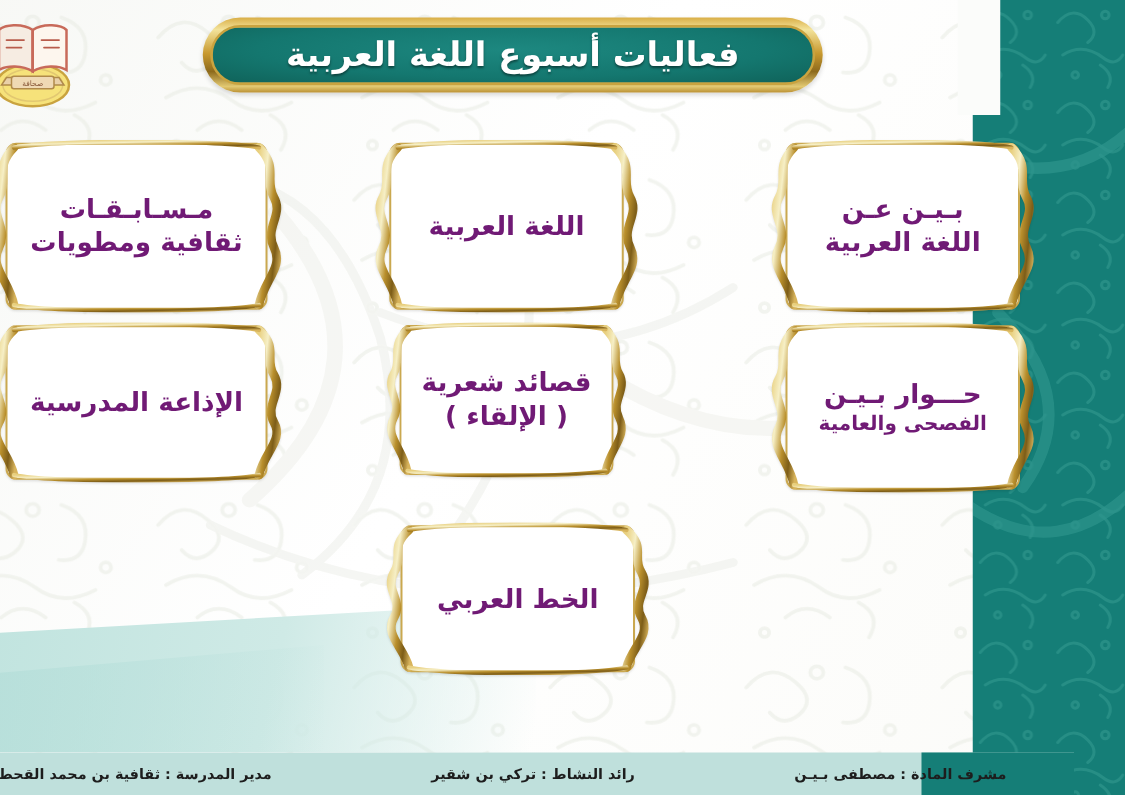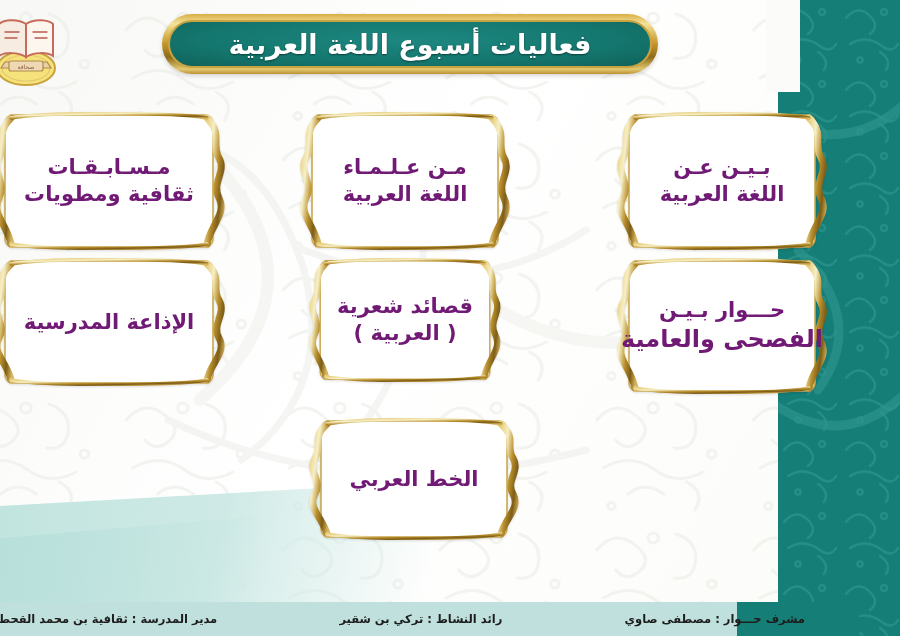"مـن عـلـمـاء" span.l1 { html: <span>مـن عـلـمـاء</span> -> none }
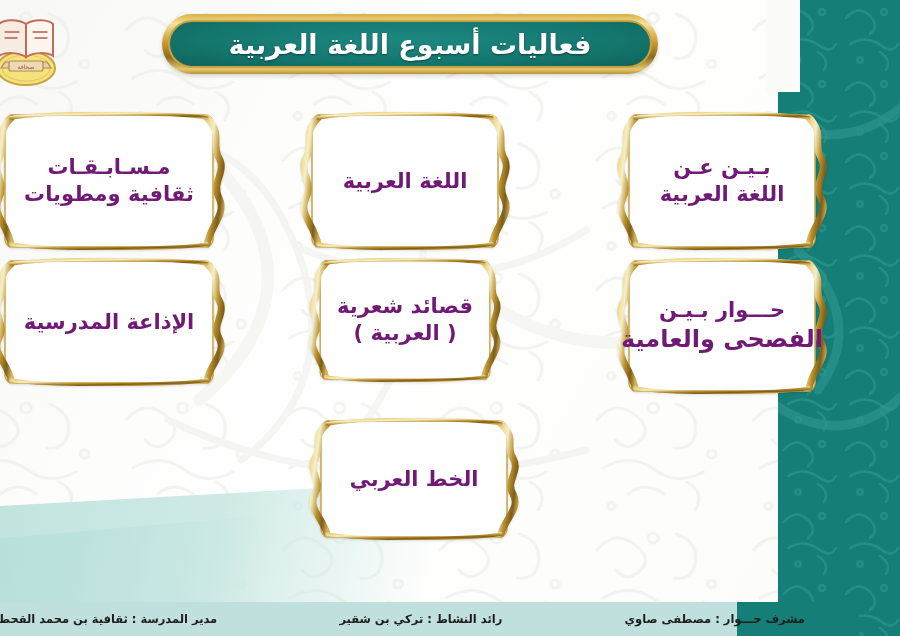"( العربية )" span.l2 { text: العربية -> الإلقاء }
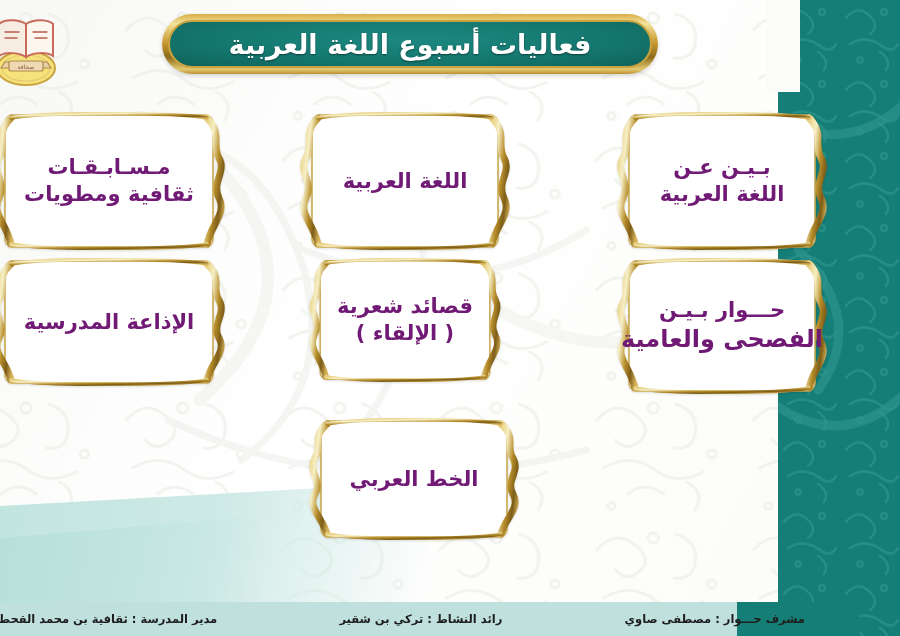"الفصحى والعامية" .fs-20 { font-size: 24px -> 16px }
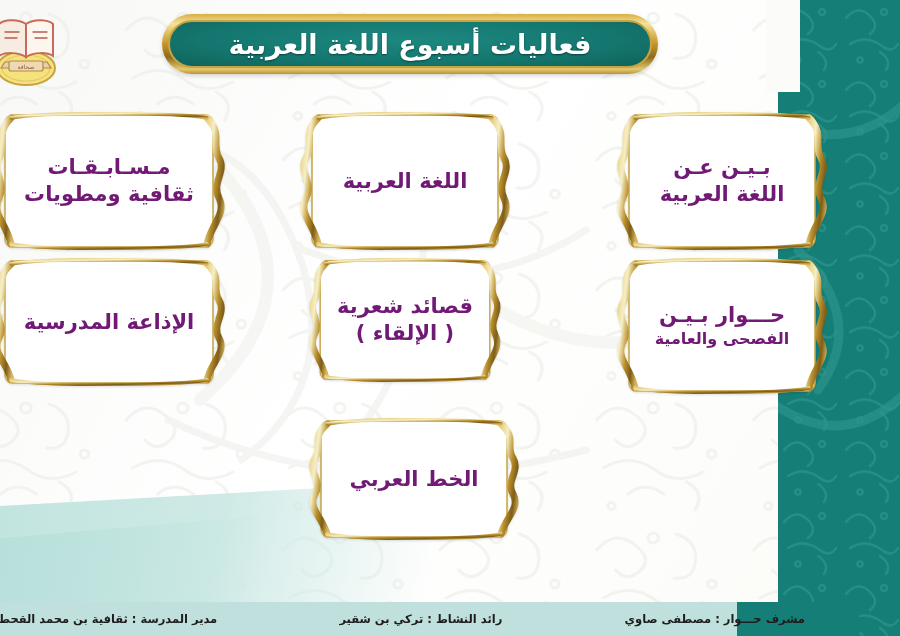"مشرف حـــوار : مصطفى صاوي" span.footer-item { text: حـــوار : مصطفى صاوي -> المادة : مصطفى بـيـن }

* * *

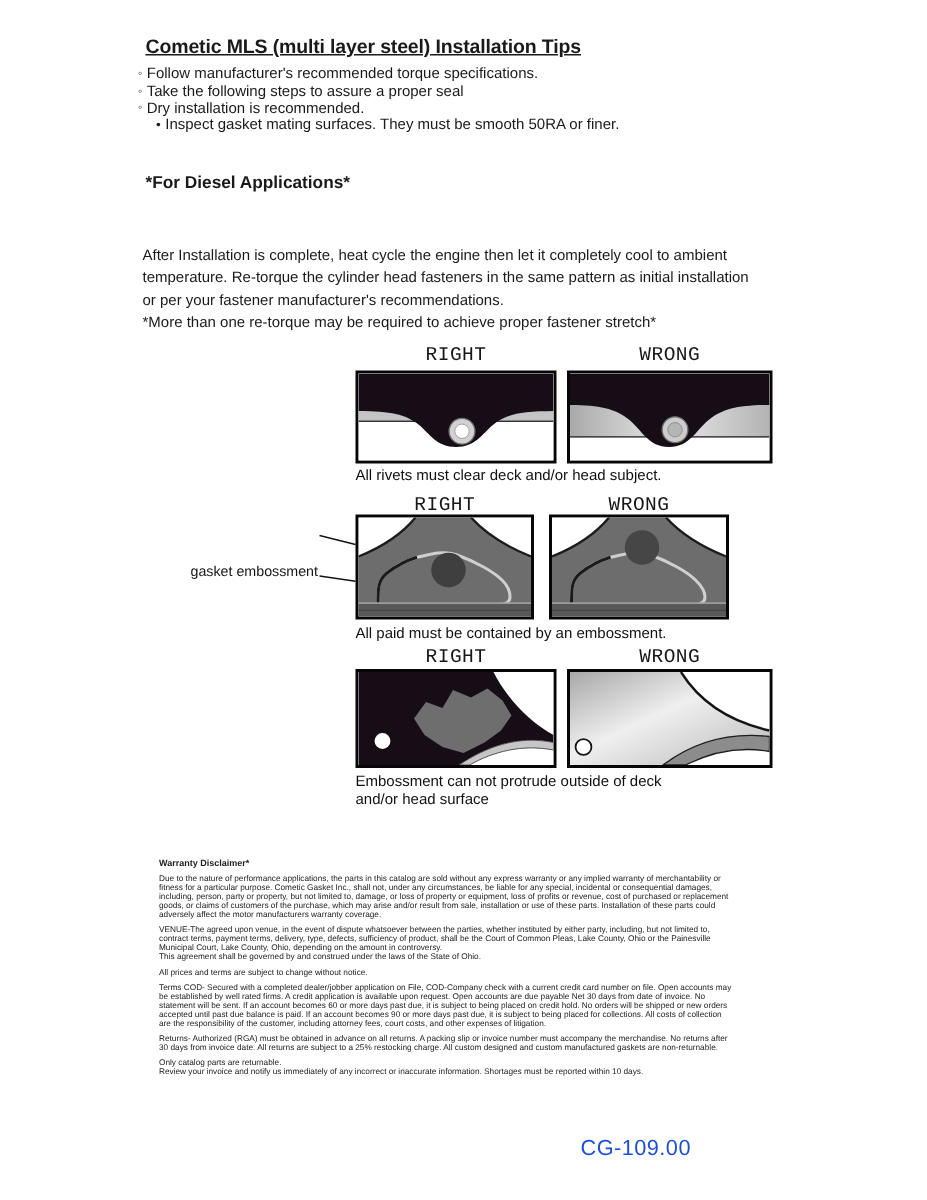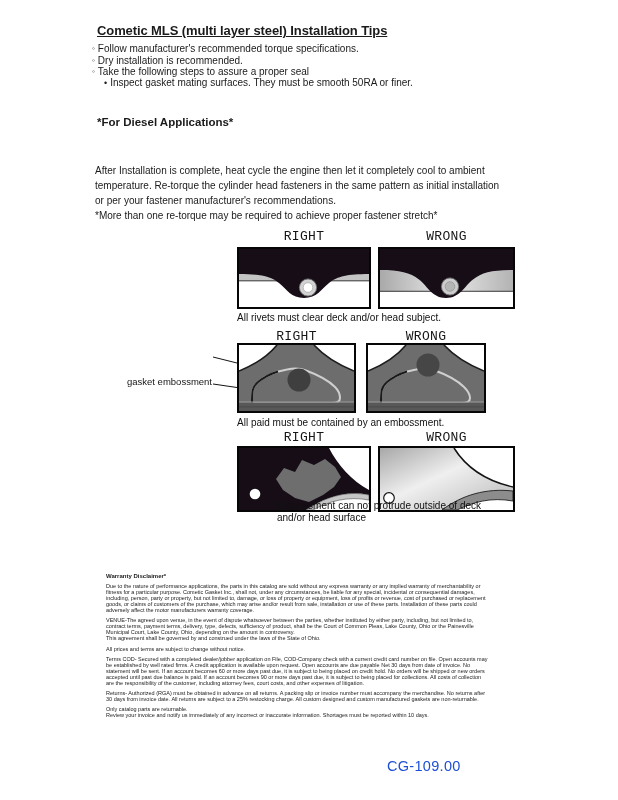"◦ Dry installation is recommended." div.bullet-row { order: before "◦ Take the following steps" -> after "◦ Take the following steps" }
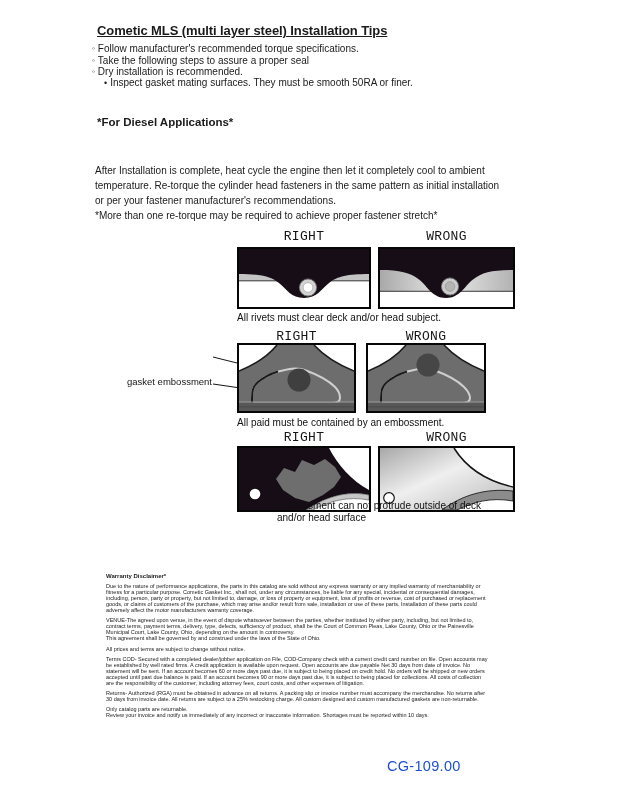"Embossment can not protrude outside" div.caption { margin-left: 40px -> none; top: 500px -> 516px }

---

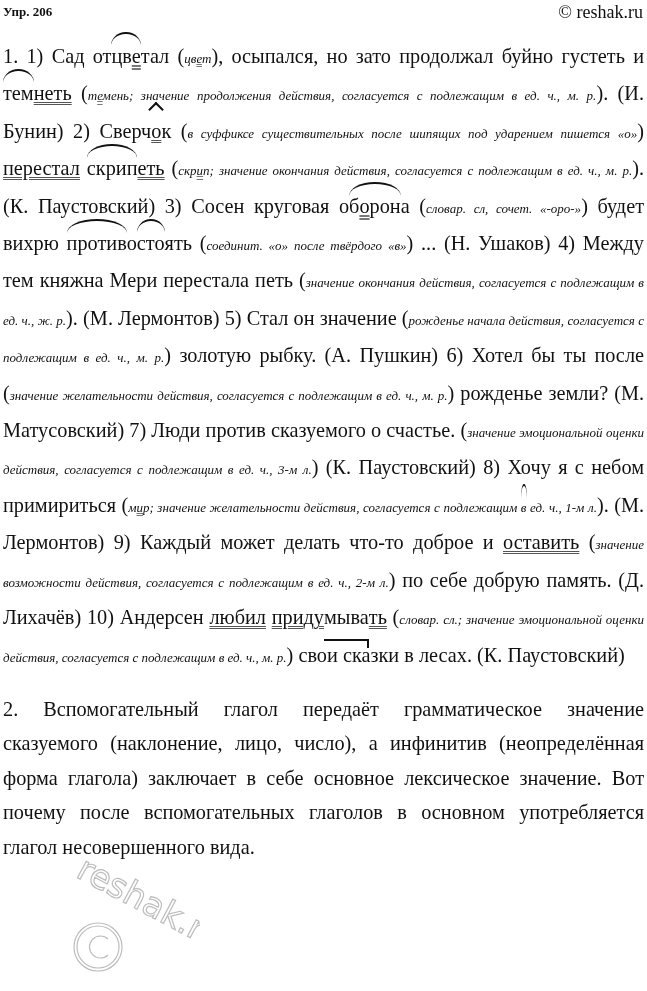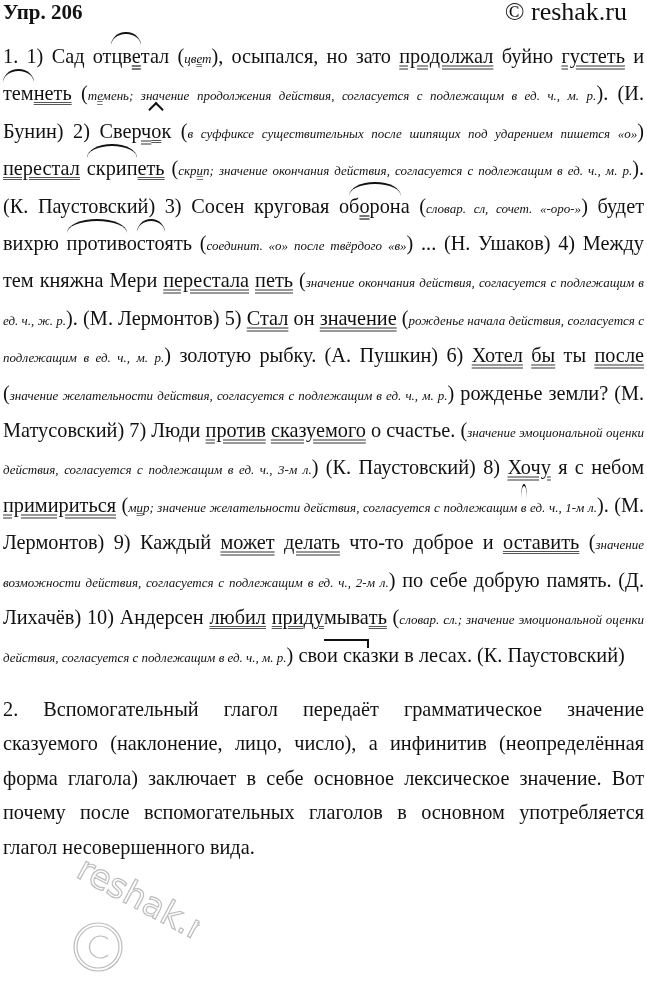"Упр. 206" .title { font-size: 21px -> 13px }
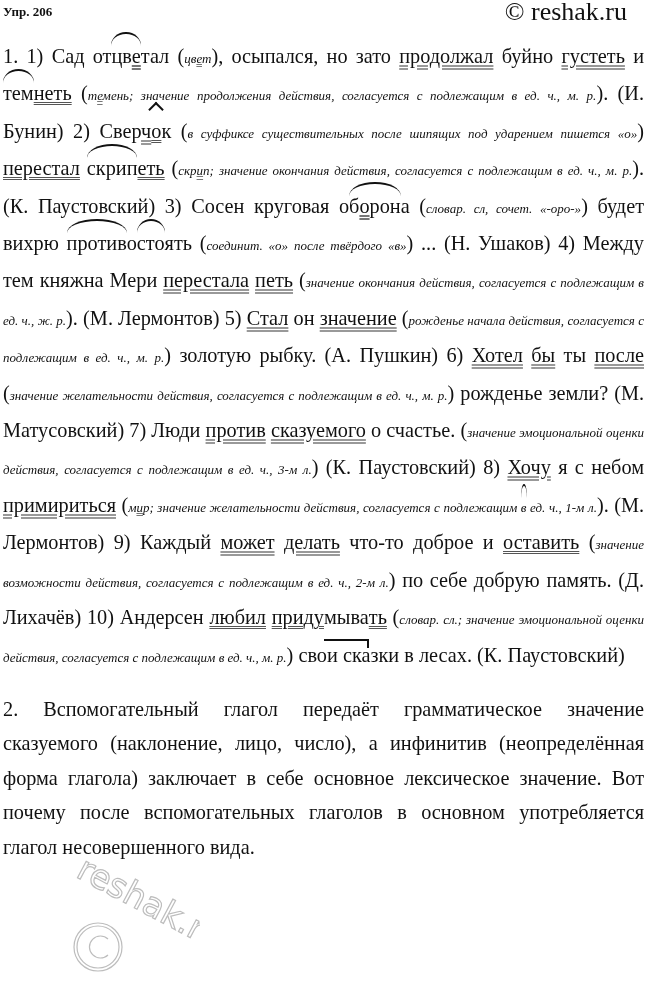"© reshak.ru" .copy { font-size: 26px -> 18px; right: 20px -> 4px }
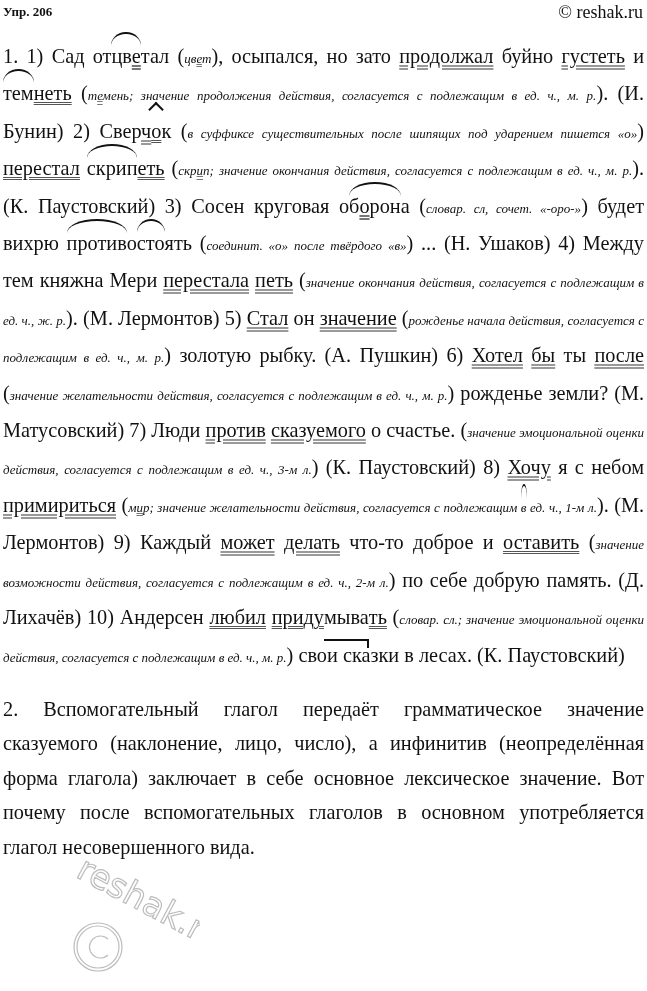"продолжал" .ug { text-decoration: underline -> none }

INSTRUCTIONS FOR THE TASK:
Within the listing above, the lines from the one with "html: <span>مـن عـلـمـاء</span>" through the one with "مصطفى صاوي ->" are to be given again word for word. Do not include pictures.

WRITTEN ANSWER:
"مـن عـلـمـاء" span.l1 { html: <span>مـن عـلـمـاء</span> -> none }
"( العربية )" span.l2 { text: العربية -> الإلقاء }
"الفصحى والعامية" .fs-20 { font-size: 24px -> 16px }
"مشرف حـــوار : مصطفى صاوي" span.footer-item { text: حـــوار : مصطفى صاوي -> المادة : مصطفى بـيـن }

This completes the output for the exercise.